Utah Art Exhibitions
September 16, 2023–March 3, 2024
Utah Museum of Fine Arts, Salt Lake City
Photographic images have shaped and constructed the idea of the West in profound ways. Shaping Landscape draws from over 150 years of the UMFA’s collection to show the various ways photography has represented the Utah landscape, from William Henry Jackson’s documentation of the Union Pacific Railway in the 1870s to Russel Albert Daniels’s (Diné and Ho-Chunk) photojournalistic views of the current fracking industry.

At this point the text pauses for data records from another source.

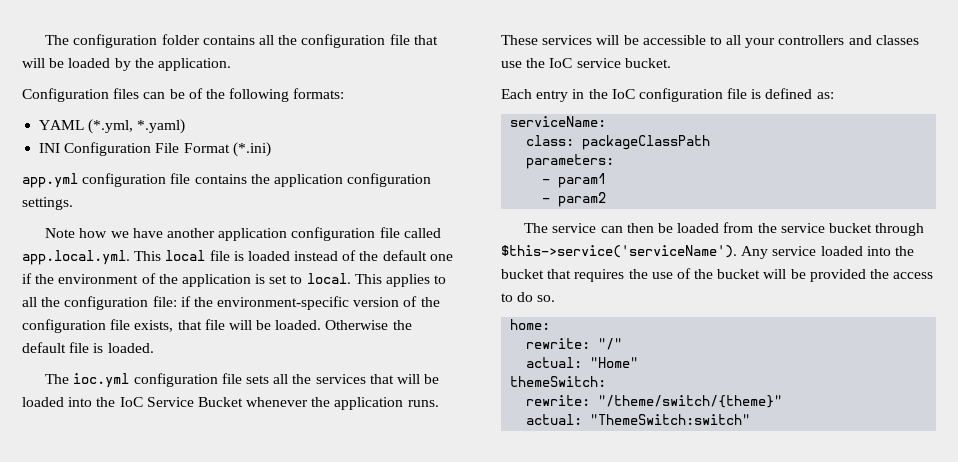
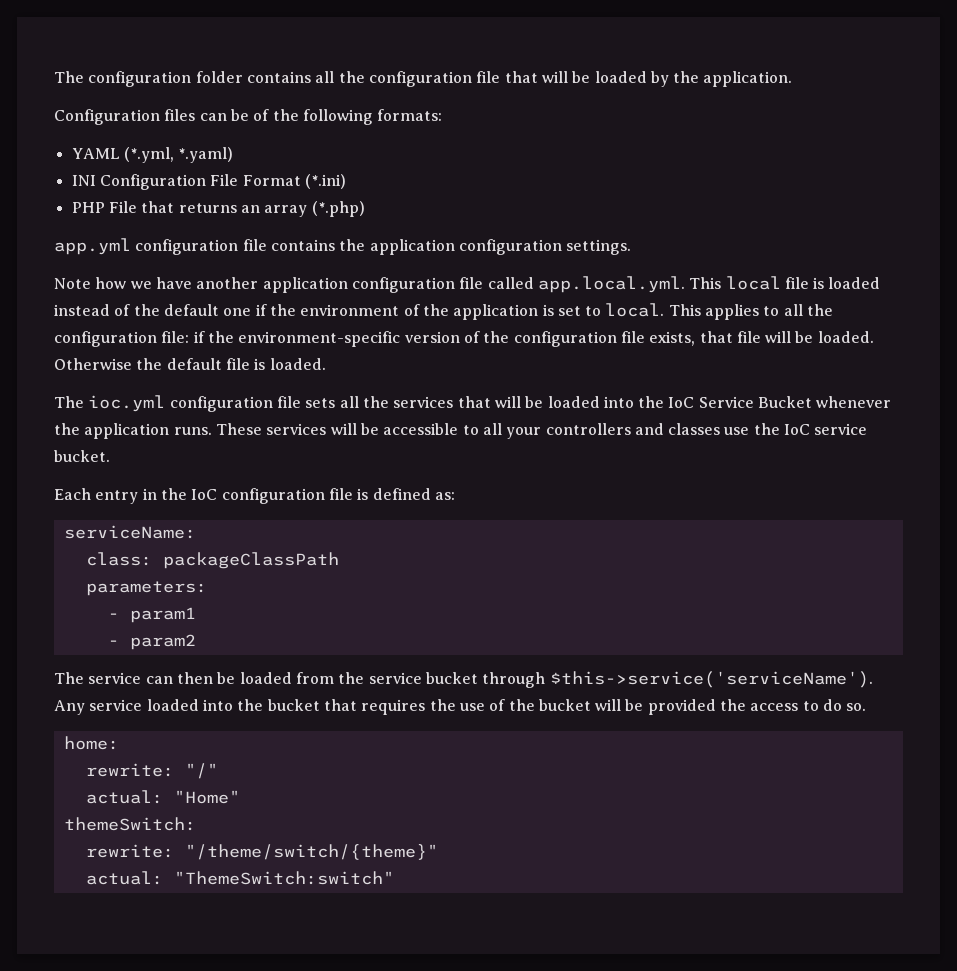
(271, 149) none -> [71,201,365,217] // PHP File that returns an array (*.php)

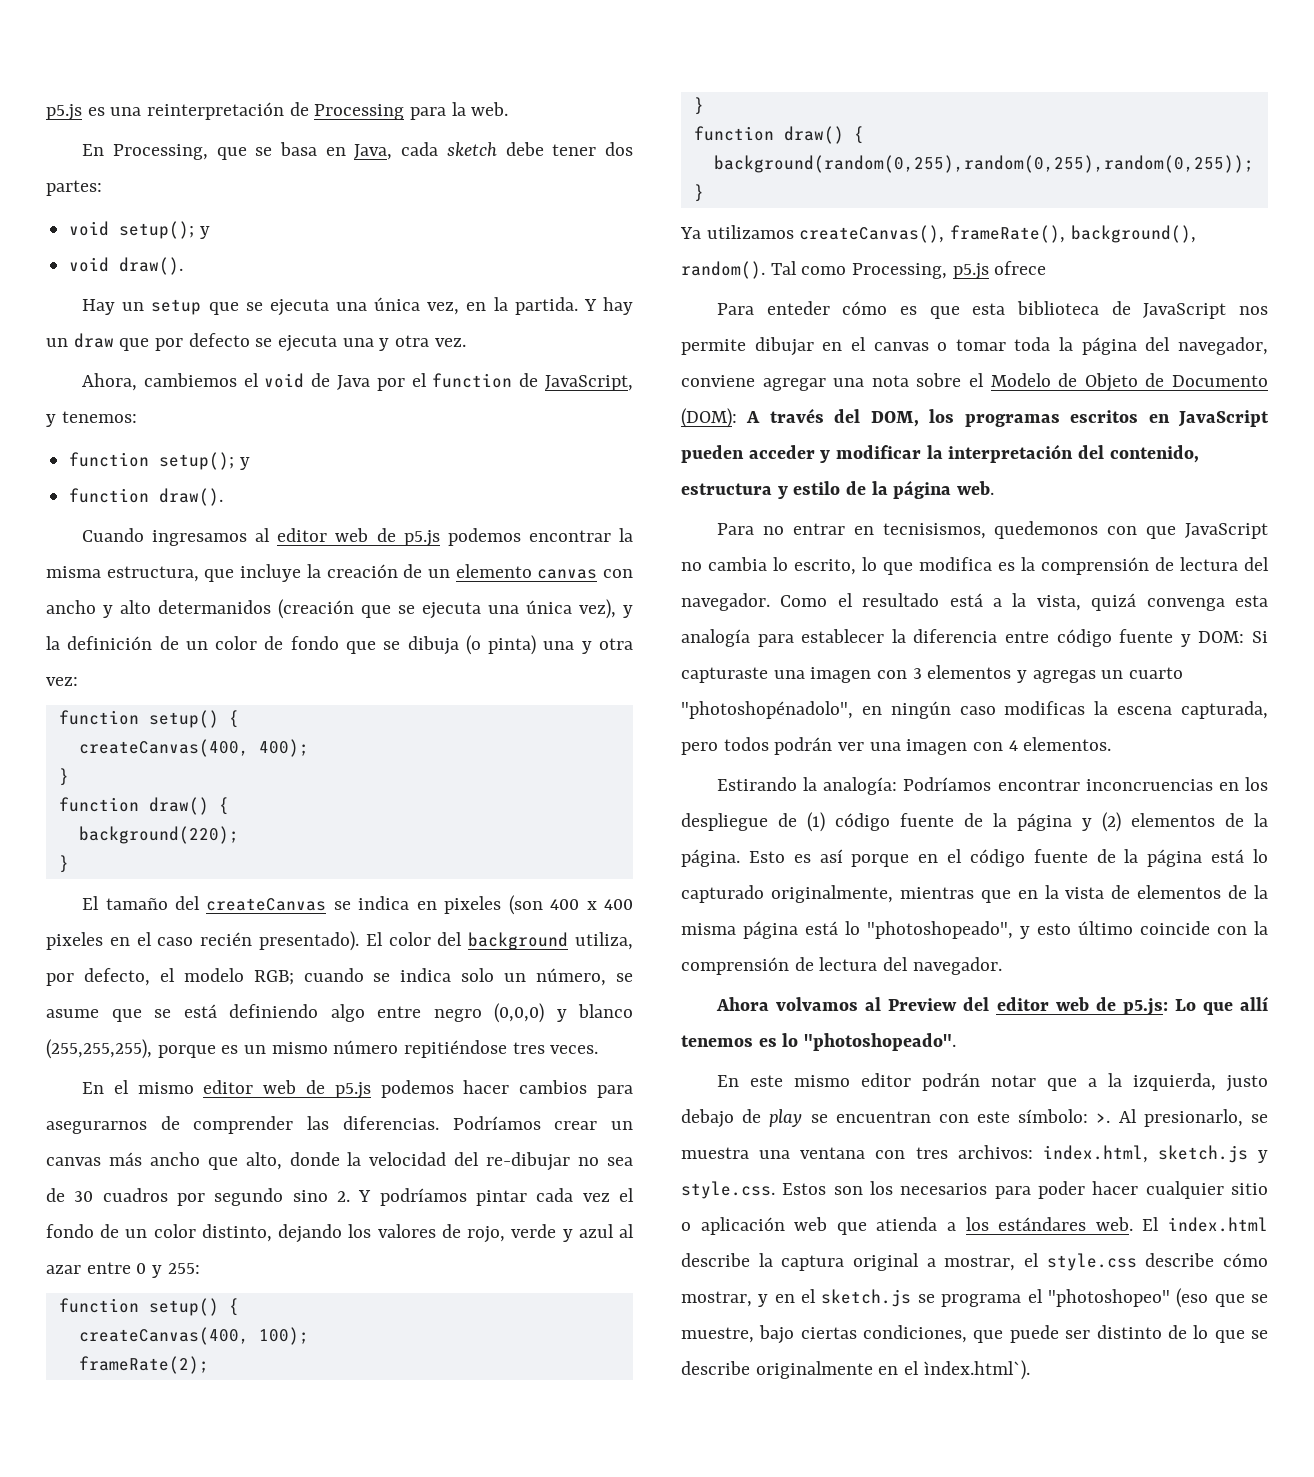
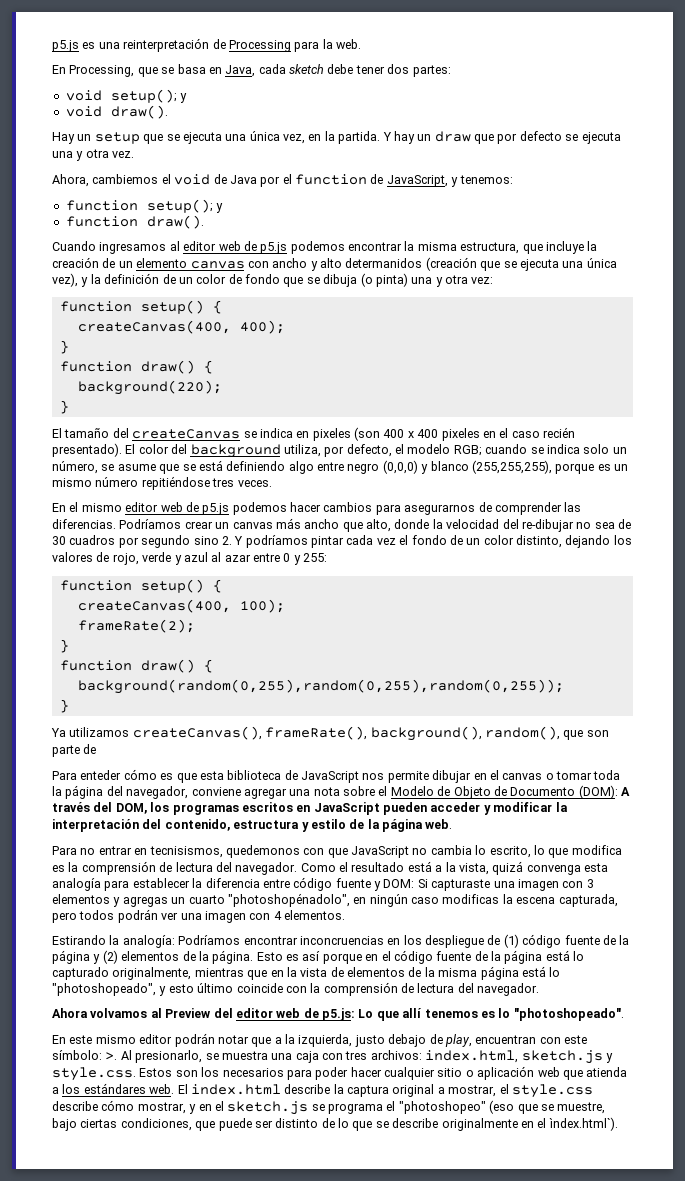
[681,261,1047,280] random(). Tal como Processing, p5.js ofrece -> [484,726,609,740] [52,744,97,757] random(), que son parte de
[769,1109,828,1127] play se -> [444,1034,472,1047] play,
[800,1147,866,1159] ventana -> [295,1051,319,1063] caja

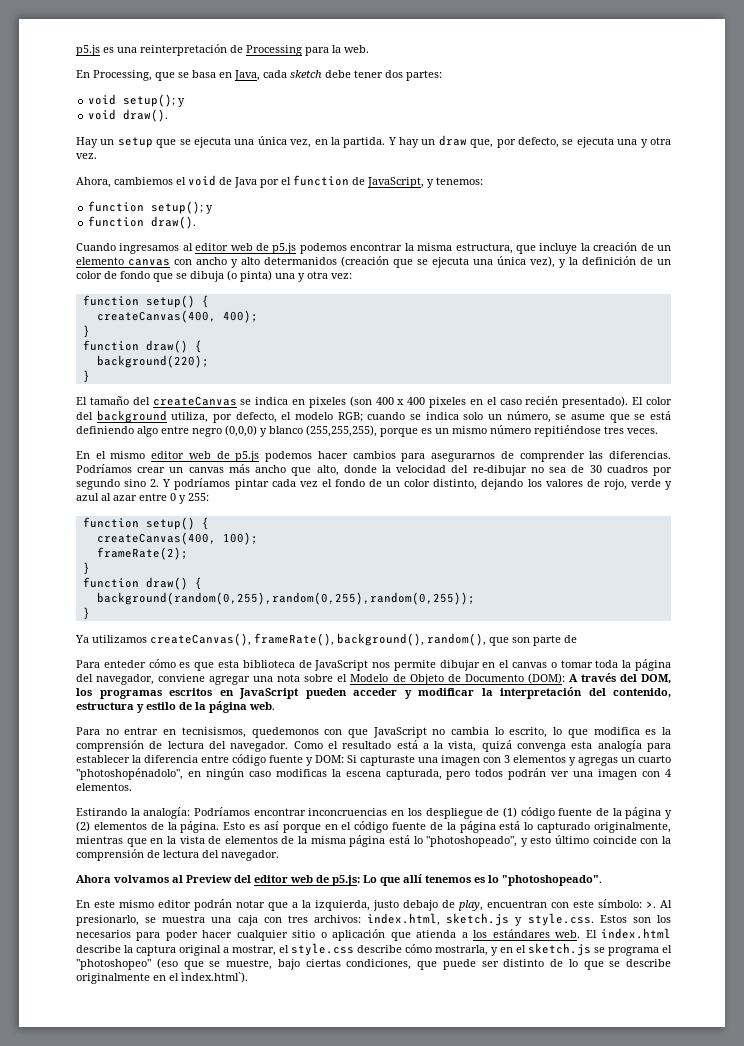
[474,131,562,144] que por defecto -> [470,137,560,148] que, por defecto,
[537,1067,560,1077] web -> (386, 935) none
[137,1102,186,1114] mostrar, -> [435,945,488,956] mostrarla,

October 6–November 17, 2023
Finch Lane Gallery, Salt Lake City
Salt Lake City-based artist Alise Anderson continues to dissect the quirks of Mormon visual culture in this new body of work, based on Hand-Book for the Bee-Hive Girls of the Young Ladies Mutual Improvement Association of the Church of Latter-day Saints, written in 1915. In unruly, Anderson examines “place-specific oddities and introducing queerness into the language for Beehive belonging.”